Donald J. Trump, the Republican presidential
candidate, proposed a moratorium on the admission of
Muslims to the United States, just as Prime Minister
Viktor Orban of Hungary has warned about the
need to “keep
Europe Christian.”
Perhaps as
important, the political rewards for taking in
refugees have diminished.
During the
Cold War, the West scored political points by
welcoming people from the Eastern bloc. It was a way
to convey that the Western way of life was better
and more attractive than life behind the Iron
Curtain. It was one reason, historians say, that in
1980, in the aftermath of the Vietnam War, the
United States took in as many as 207,000 refugees,
many from Vietnam. In the late 1980s and 1990s, the
United States welcomed tens of thousands of people
as the Soviet Union was dissolving.
But America’s
admission of refugees from around the world
virtually ground to a halt after the Sept. 11, 2001,
terrorist attacks. The numbers have slowly crept
back up in recent years, to about 70,000 in 2015.
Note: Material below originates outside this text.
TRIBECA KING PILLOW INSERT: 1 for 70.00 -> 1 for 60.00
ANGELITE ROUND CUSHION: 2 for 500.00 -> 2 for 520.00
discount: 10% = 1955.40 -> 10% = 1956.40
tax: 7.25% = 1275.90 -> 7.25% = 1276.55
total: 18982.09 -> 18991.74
The Obama administration has set a target of 85,000
this year and of 100,000 in 2017, which as American
officials point out makes this country one of the
most welcoming in the developed world.
But the goal
of accepting 10,000 Syrians this year, as Mr. Obama
has said he wants to do, is likely to be difficult.
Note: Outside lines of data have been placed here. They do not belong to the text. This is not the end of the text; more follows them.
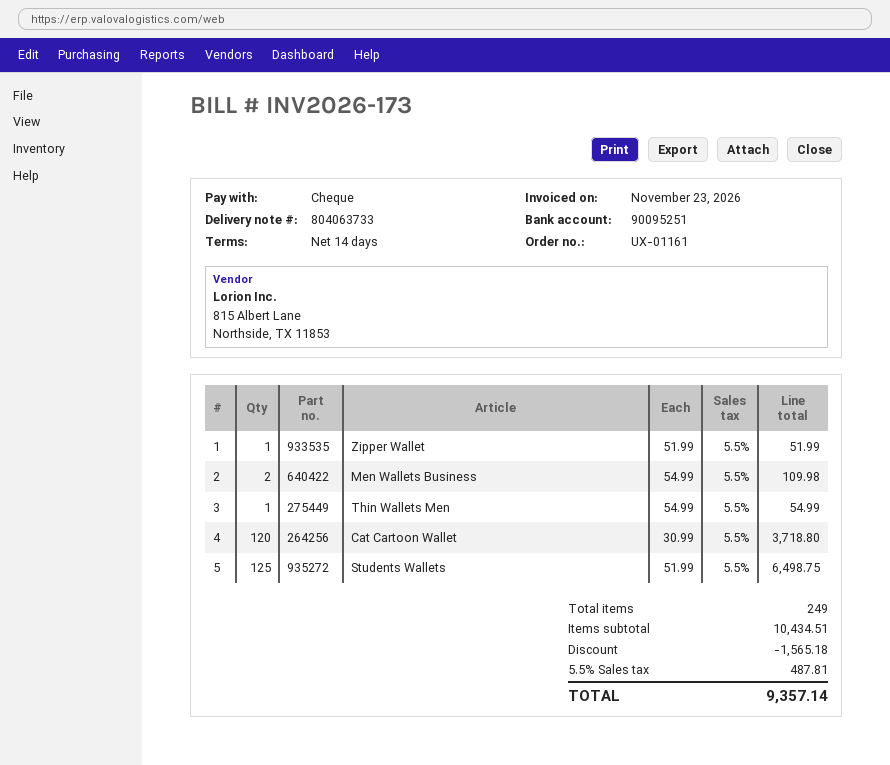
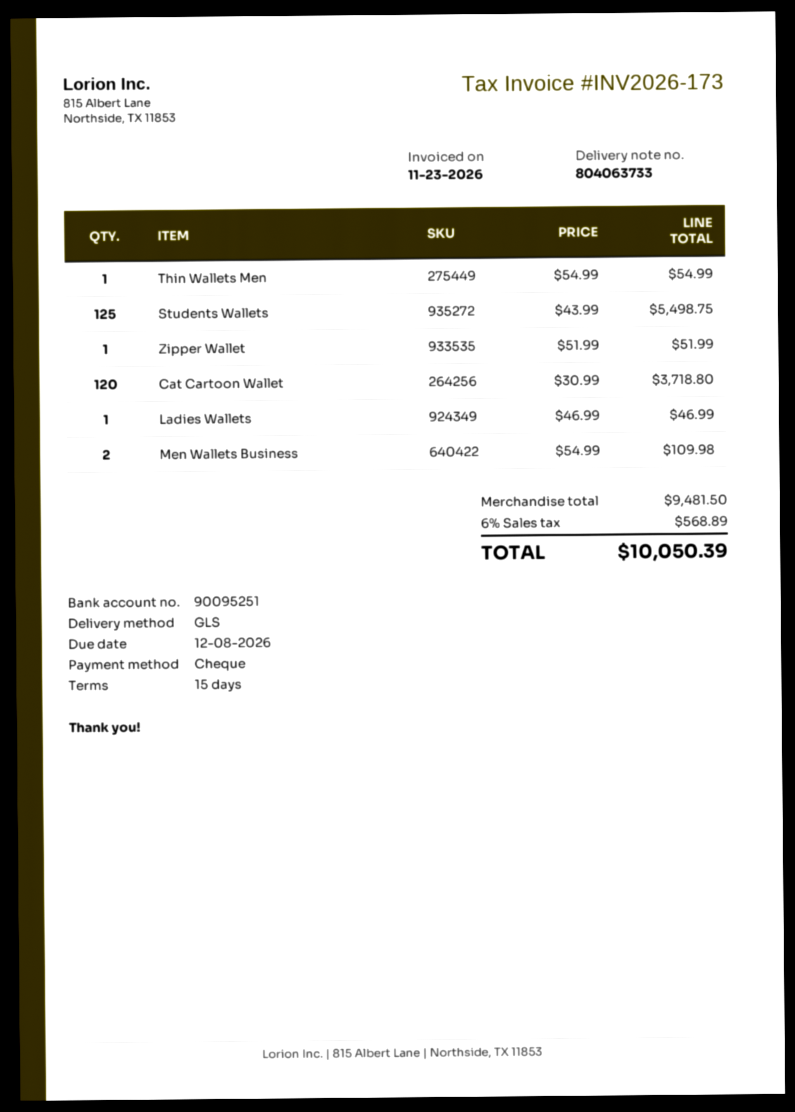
payment terms: 14 days -> 15 days
Students Wallets: 125 x 51.99 = 6498.75 -> 125 x 43.99 = 5498.75
Ladies Wallets: none -> 1 x 46.99 = 46.99
subtotal: 10434.51 -> 9481.50
discount: 1565.18 -> none
tax: 5.5% = 487.81 -> 6% = 568.89
total: 9357.14 -> 10050.39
It takes an average of two years for those
candidates to be screened and vetted by American
officials.
Most of the
Syrian refugees are cramped into three neighboring
countries — Jordan, Lebanon and Turkey. But they are
not allowed to work in some of those countries, or
go to school in some places. And with donor money
drying up, United Nations agencies have repeatedly
slashed food rations, plunging hundreds of thousands
of refugees into deep poverty. In Jordan and
Lebanon, a vast majority of Syrian refugees live
below the national poverty line.
Last week, the
new United Nations high commissioner for refugees,
Filippo Grandi, described his agency as
“navigating extraordinarily difficult waters.”
“The
combination of multiple conflicts and resulting mass
displacement, fresh challenges to asylum, the
funding gap between humanitarian needs and
resources, and growing xenophobia is very
dangerous,” he said.
Mr. Grandi, an
Italian, called on Europe to share the numbers of
asylum seekers pouring onto the Continent in a fair
and equitable way. The plea seemed to fall on deaf
ears.
Germany and
Sweden, overwhelmed by the numbers seeking to
get into their countries, tightened border controls,
leaving thousands of migrants and asylum seekers
stranded along the migrant trail.
On Monday, a
vice president of the European Commission, Frans
Timmermans, leaned on Turkey to do more to stem the
flow of people across the Aegean Sea. By law, Europe
cannot send back people who are fleeing war and
persecution. Instead, it has pressed its neighbor,
Turkey, to stop people from trying to reach European
shores, in exchange for billions of euros in
development aid.
All the while,
many more Syrians are trying to flee, with Jordan
reporting this week that 16,000 Syrians are in a
no-man’s land in the wide-open desert along the
Jordan-Syria border. Jordan is letting in fewer than
100 of them a day, mainly, Jordanian officials say,
out of concern for its security.
Similar
concerns affect the resettlement of Syrians in the
United States. Many of the Syrian refugees hoping to
be admitted to the United States are waiting in
Lebanon. But American officials stopped interviewing
them over a year ago, out of concern for the safety
of its own Homeland Security personnel, making it
unclear how long it will take to screen applicants.